Il progetto non guarda soltanto al ciclismo professionistico. L’airbag potrebbe trovare spazio anche tra gli appassionati di gravel, mountain bike ed e-bike. In questi ambiti il rischio di cadute e impatti resta elevato, soprattutto durante le uscite su sterrato o nel traffico urbano.
Il funzionamento del sistema è simile a quello degli airbag già utilizzati in altri settori. L’attivazione avviene tramite una bomboletta di CO2. Dopo l’utilizzo, il dispositivo può essere ricaricato sostituendo la cartuccia, senza dover cambiare tutto il sistema.
Dal punto di vista della protezione, l’airbag copre le aree centrali del busto del ciclista. In particolare protegge spina dorsale, cervicali, costole e bacino. Sono le zone più esposte nelle cadute ad alta velocità o negli impatti laterali.

Il comfort studiato con i professionisti
Uno degli aspetti su cui Nalini insiste riguarda il comfort. Secondo i test effettuati dagli atleti, il pantaloncino mantiene una sensazione simile a quella di un capo tradizionale. L’ingombro del sistema è ridotto e la parte elettronica è contenuta in una piccola unità integrata nel capo.
Il prodotto è già disponibile sul sito dell’azienda e viene utilizzato dagli atleti durante gli allenamenti. La fase attuale servirà anche a raccogliere dati e feedback utili per sviluppare versioni più leggere e compatte.

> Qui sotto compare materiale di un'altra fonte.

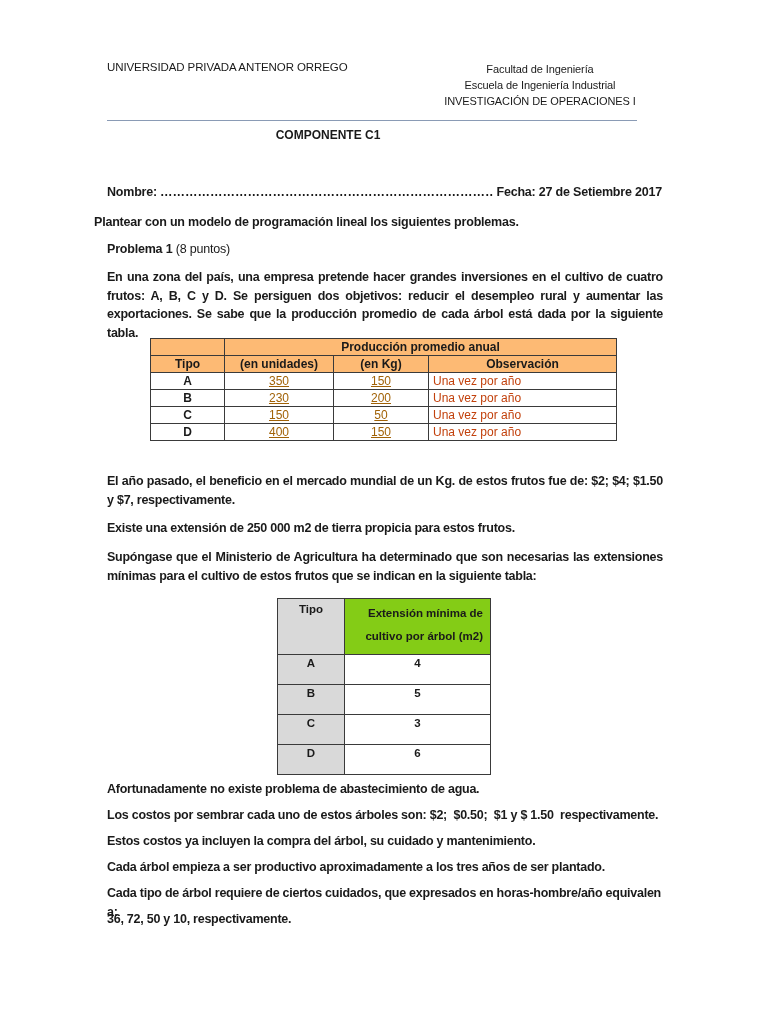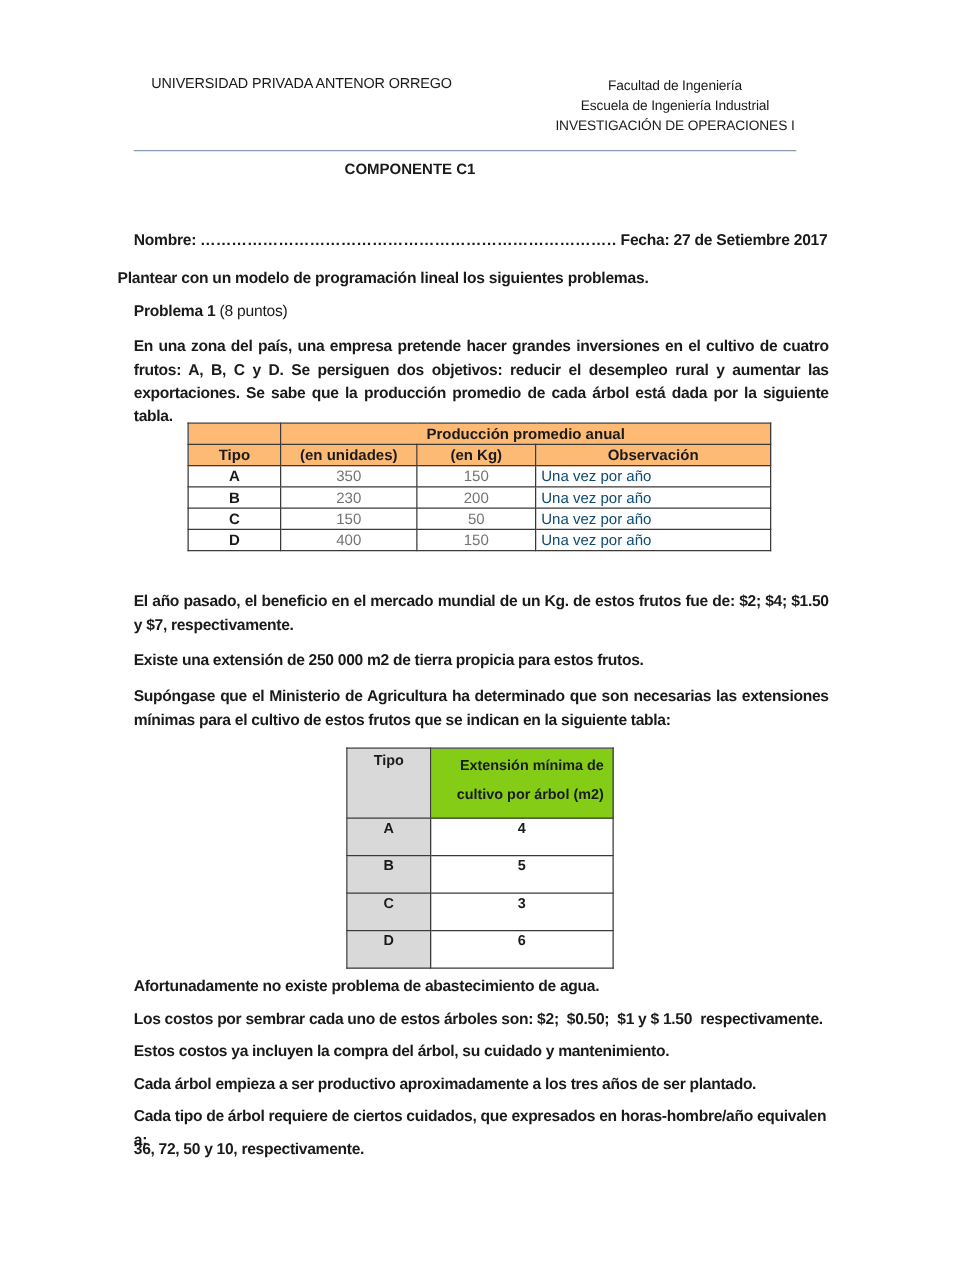"UNIVERSIDAD PRIVADA ANTENOR ORREGO" .hdr-left { left: 121px -> 107px }
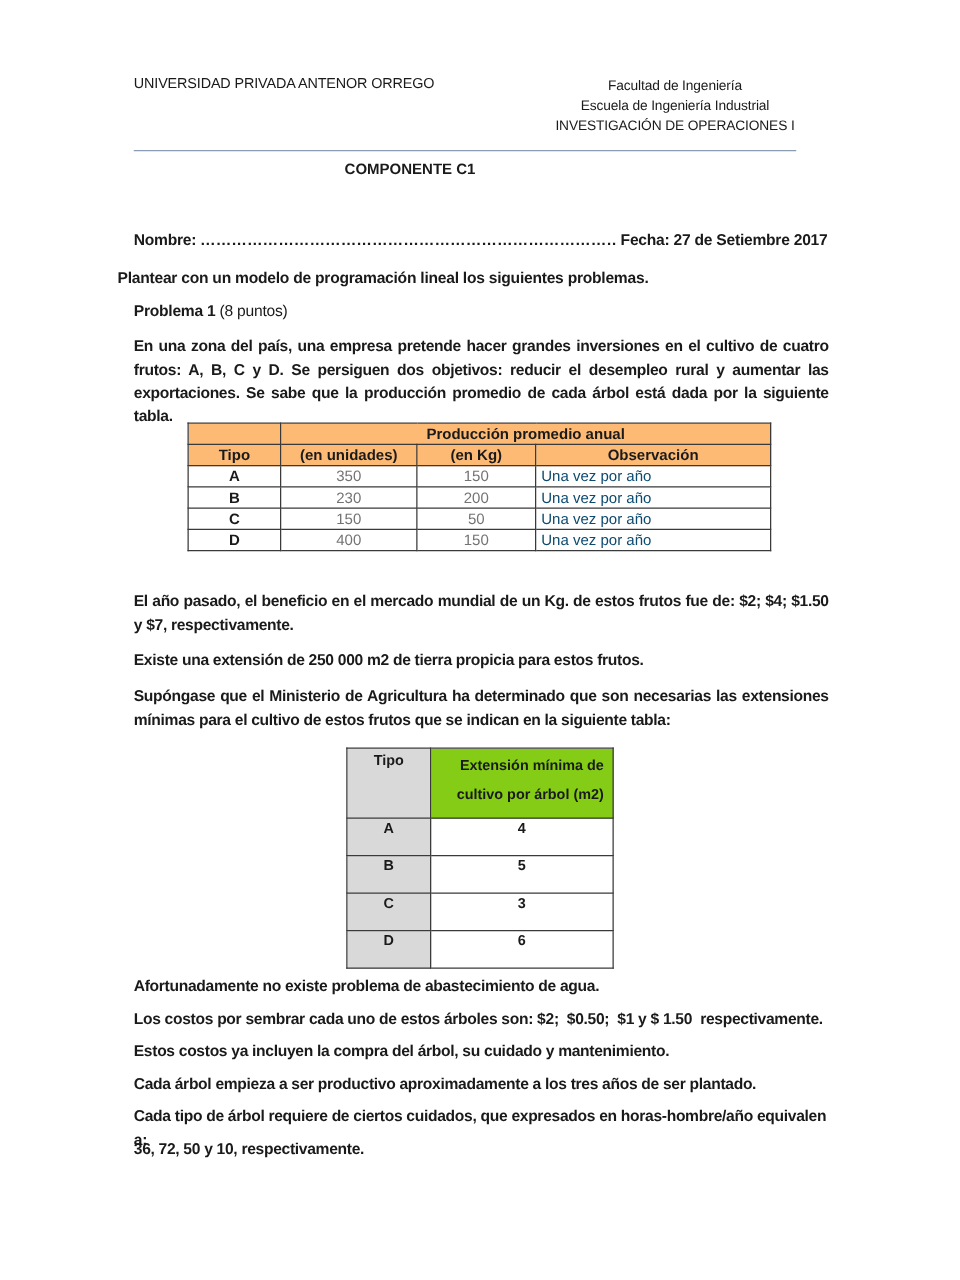"350" table.t1 td.num { color: #737373 -> #a16207; text-decoration: none -> underline }
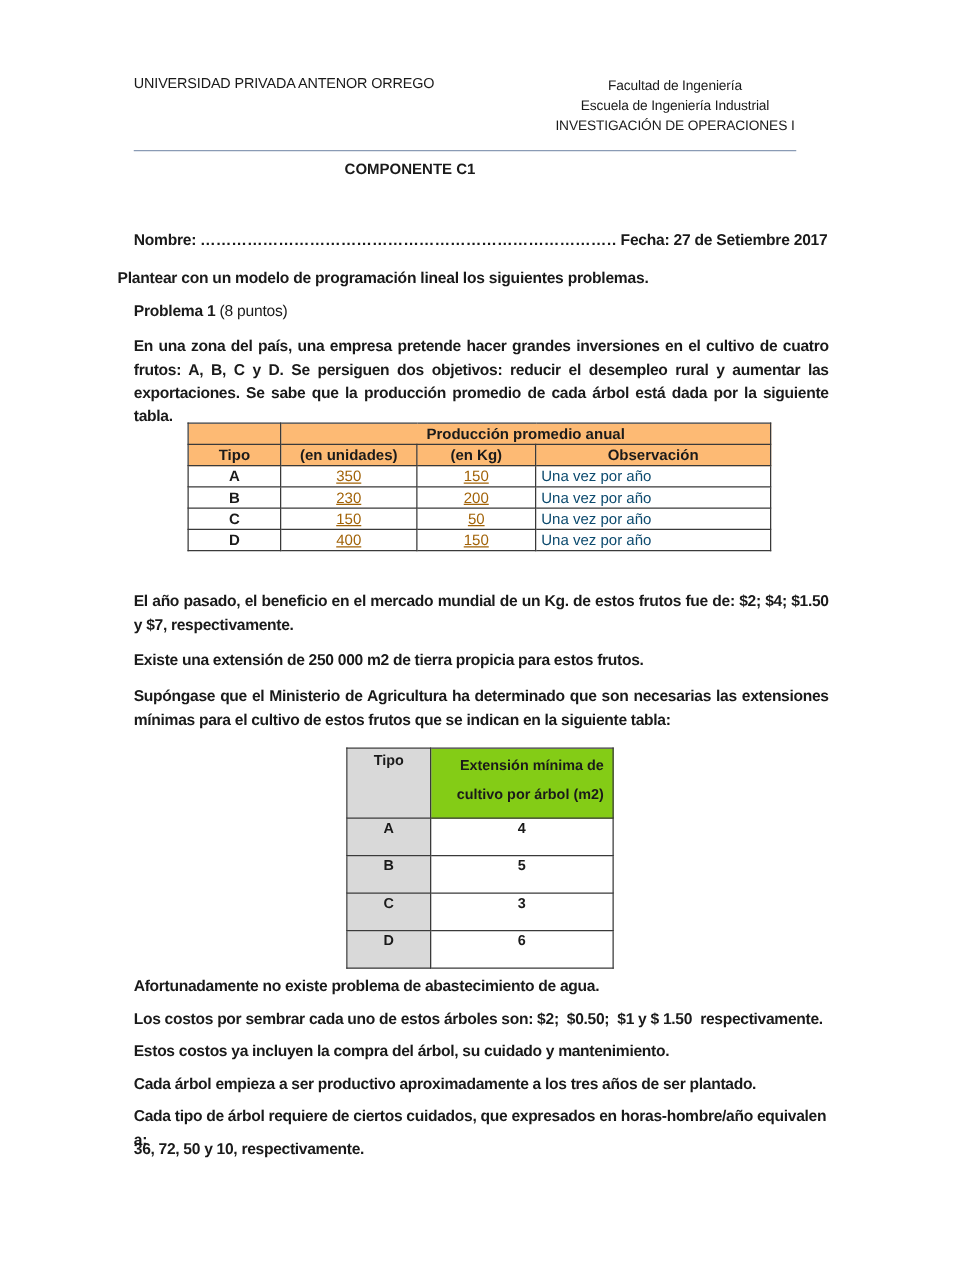"Una vez por año" table.t1 td.obs { color: #0c4a6e -> #c2410c }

Nel ciclismo la sicurezza è diventata un tema sempre più centrale. Negli ultimi anni sono aumentate le soluzioni dedicate alla protezione dei corridori, dai caschi ai tessuti antiabrasione. L’integrazione dell’airbag nell’abbigliamento tecnico potrebbe rappresentare il prossimo passaggio di questa evoluzione.